■ Working data:

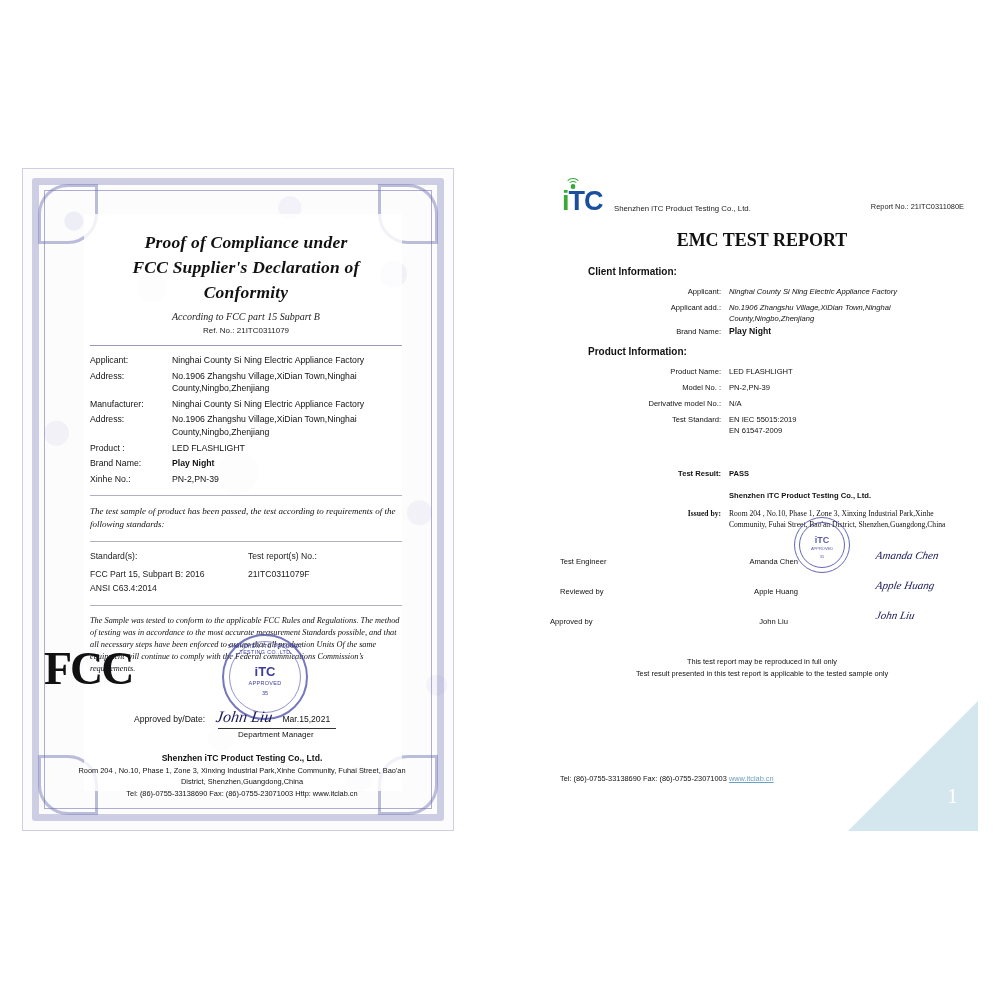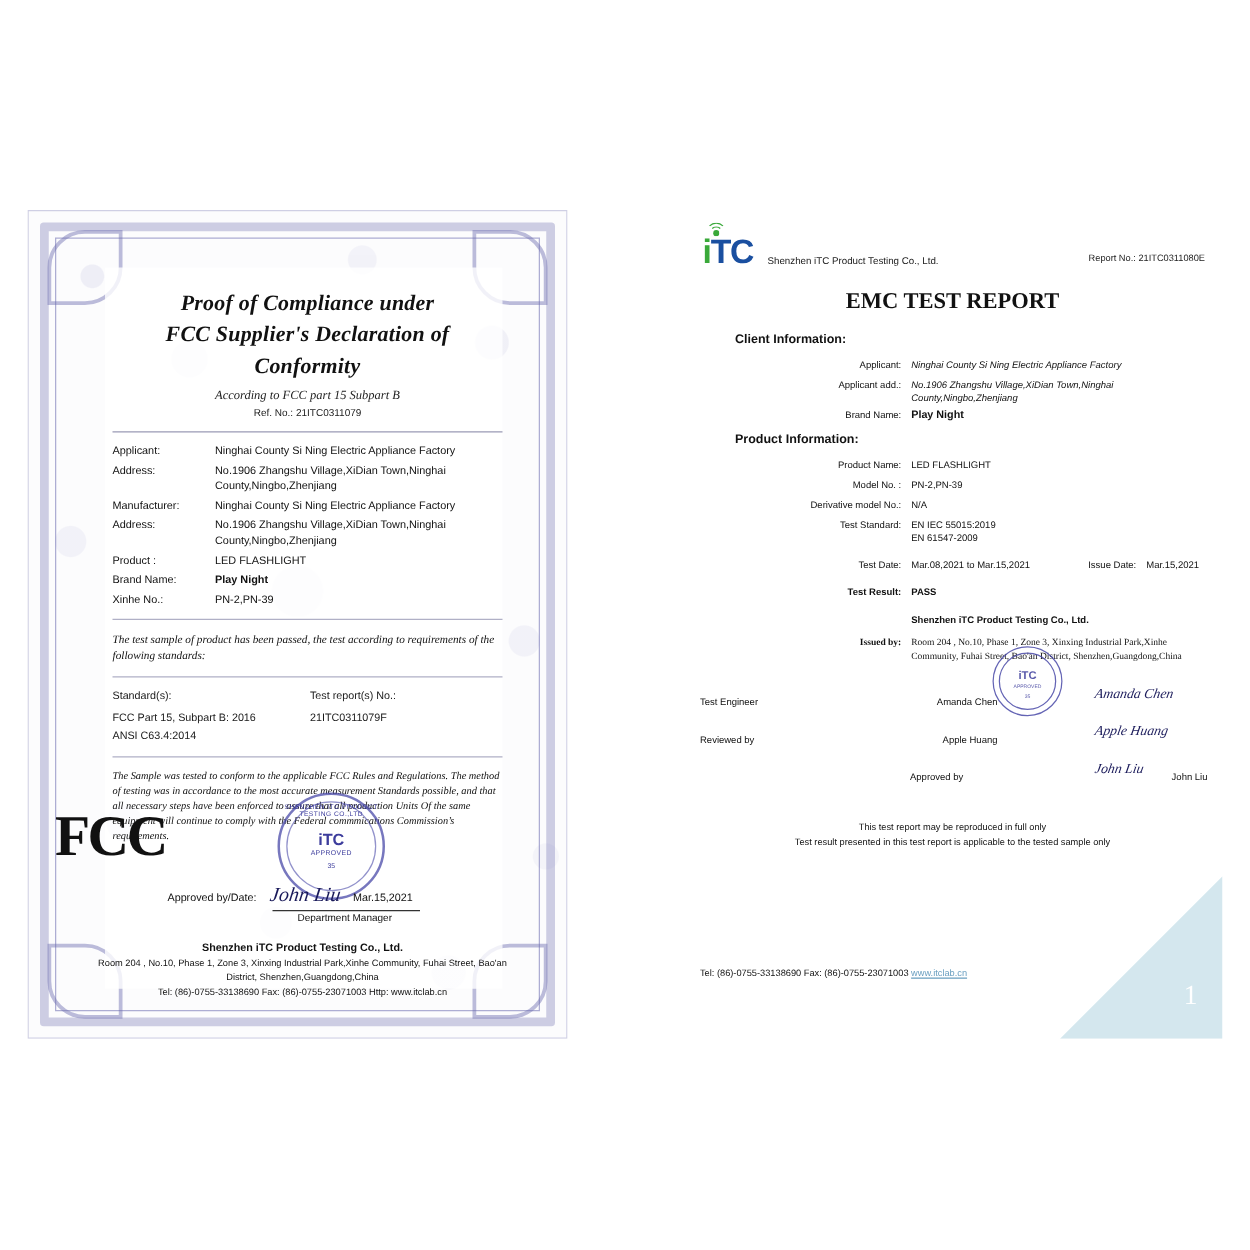"Test Date:" div.rrow { html: <div> <div>Test Date:</div> <div>Mar.08,2021 to Mar.15,2021</div> <div>Issue Date:</div> <div>Mar.15,2021</div> </div> -> none }
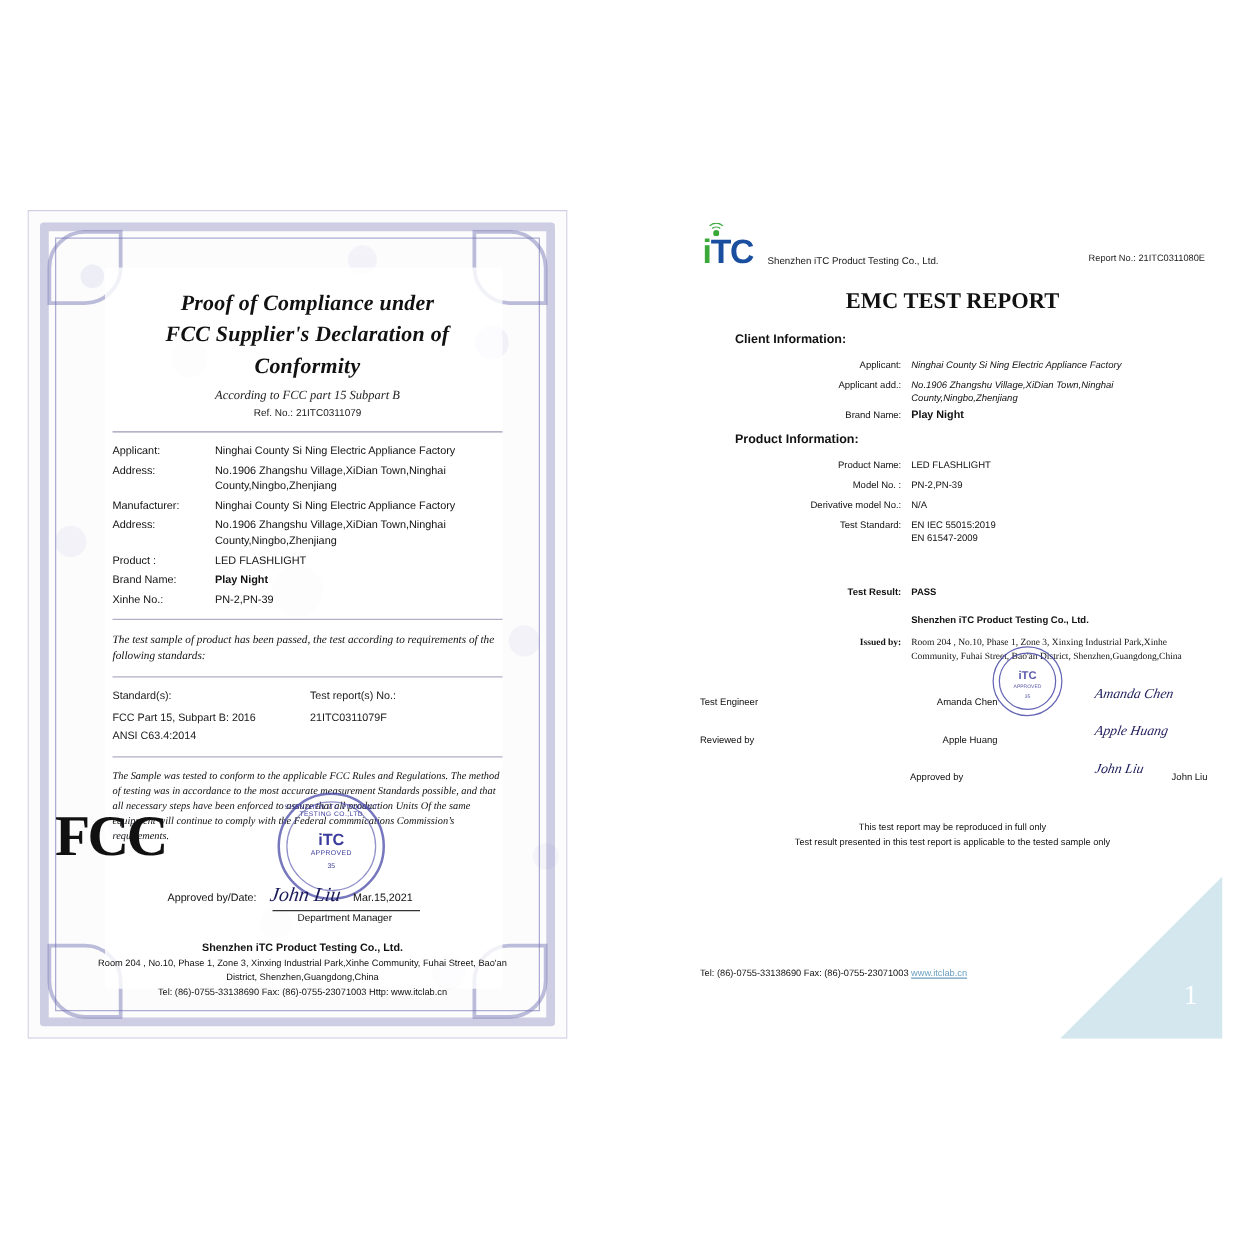"Approved by" div.rrow { justify-content: flex-end -> none; left: 20px -> 4px }
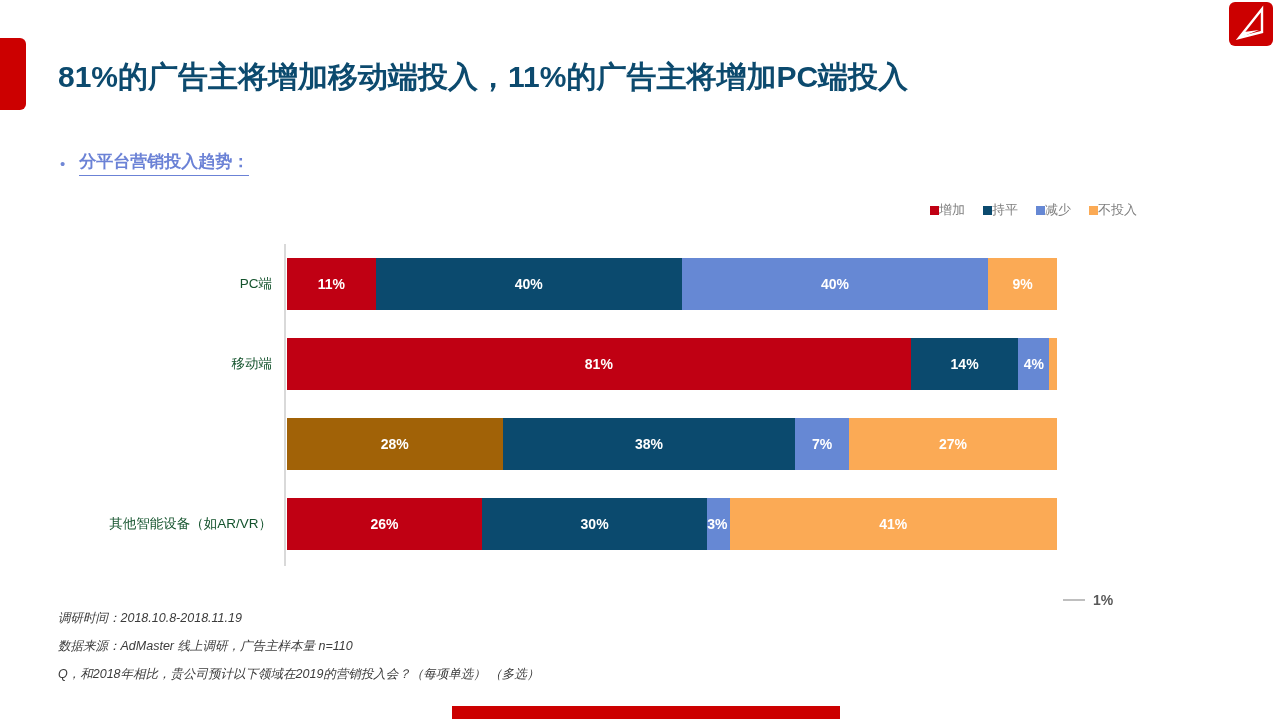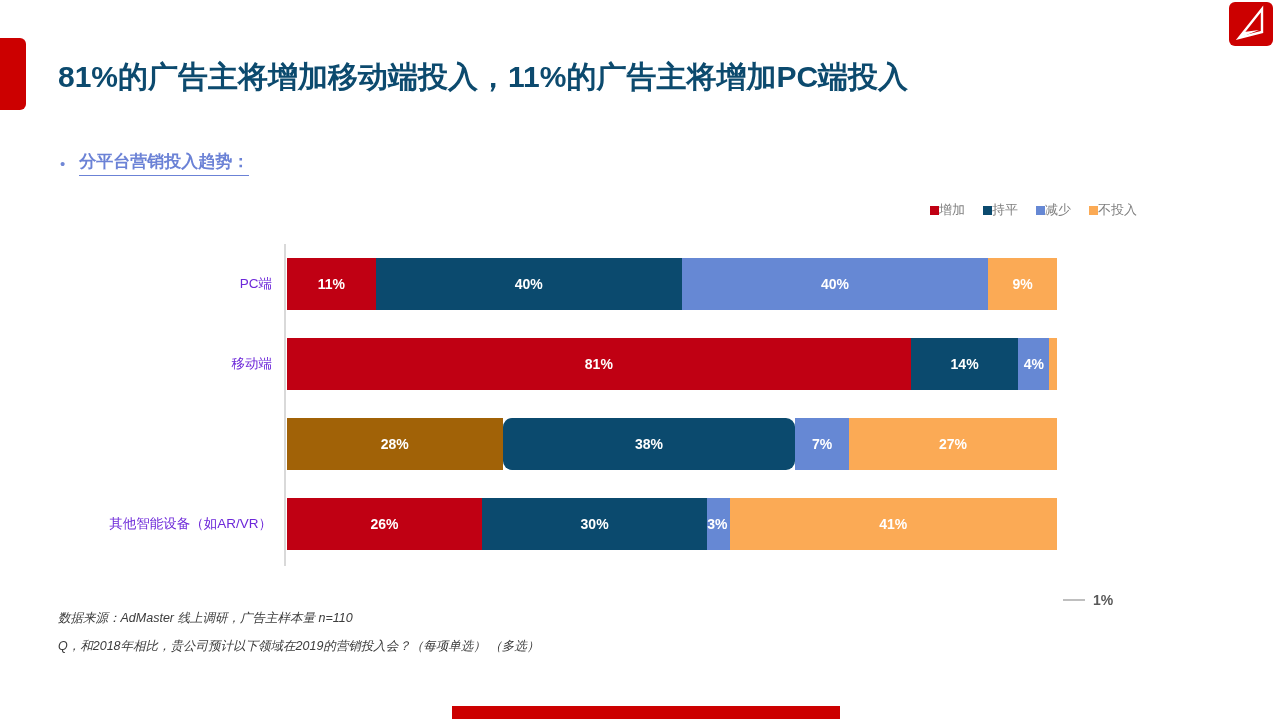"PC端" .cat-label { color: #6d28d9 -> #14532d }
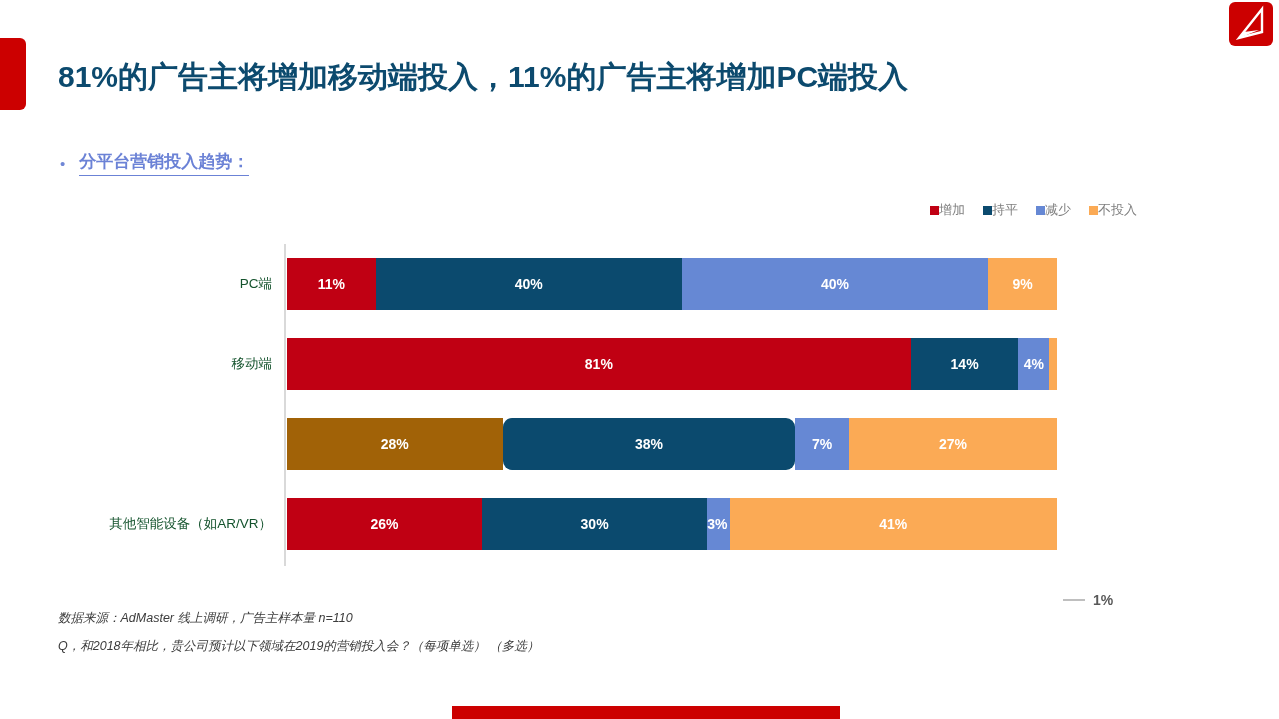"38%" div.seg { border-radius: 9px -> none }
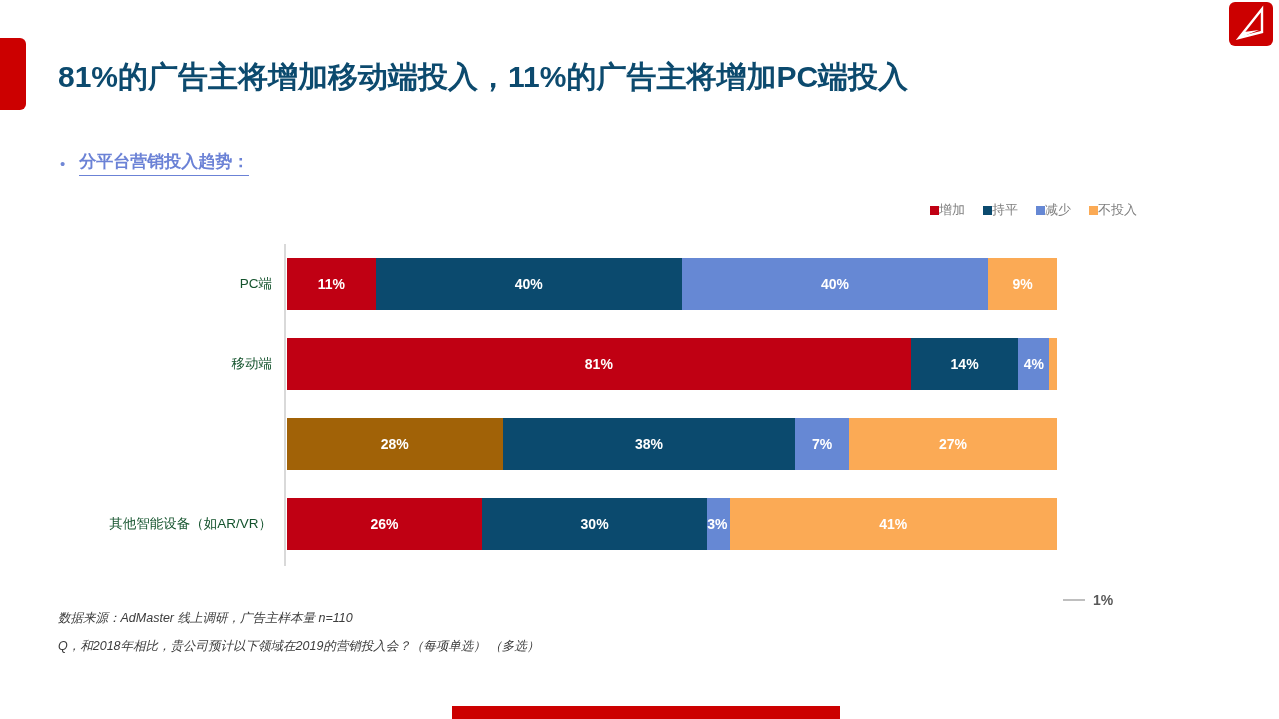"调研时间：2018.10.8-2018.11.19" div.footnote { html: none -> <div>调研时间：2018.10.8-2018.11.19</div> }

■ Your objective: Give again, word for word, every line from the top of the entries above to the line holding "justify-content: flex-end ->", both included. Leave the pictures out.

■ Exercise solution:
"Test Date:" div.rrow { html: <div> <div>Test Date:</div> <div>Mar.08,2021 to Mar.15,2021</div> <div>Issue Date:</div> <div>Mar.15,2021</div> </div> -> none }
"Approved by" div.rrow { justify-content: flex-end -> none; left: 20px -> 4px }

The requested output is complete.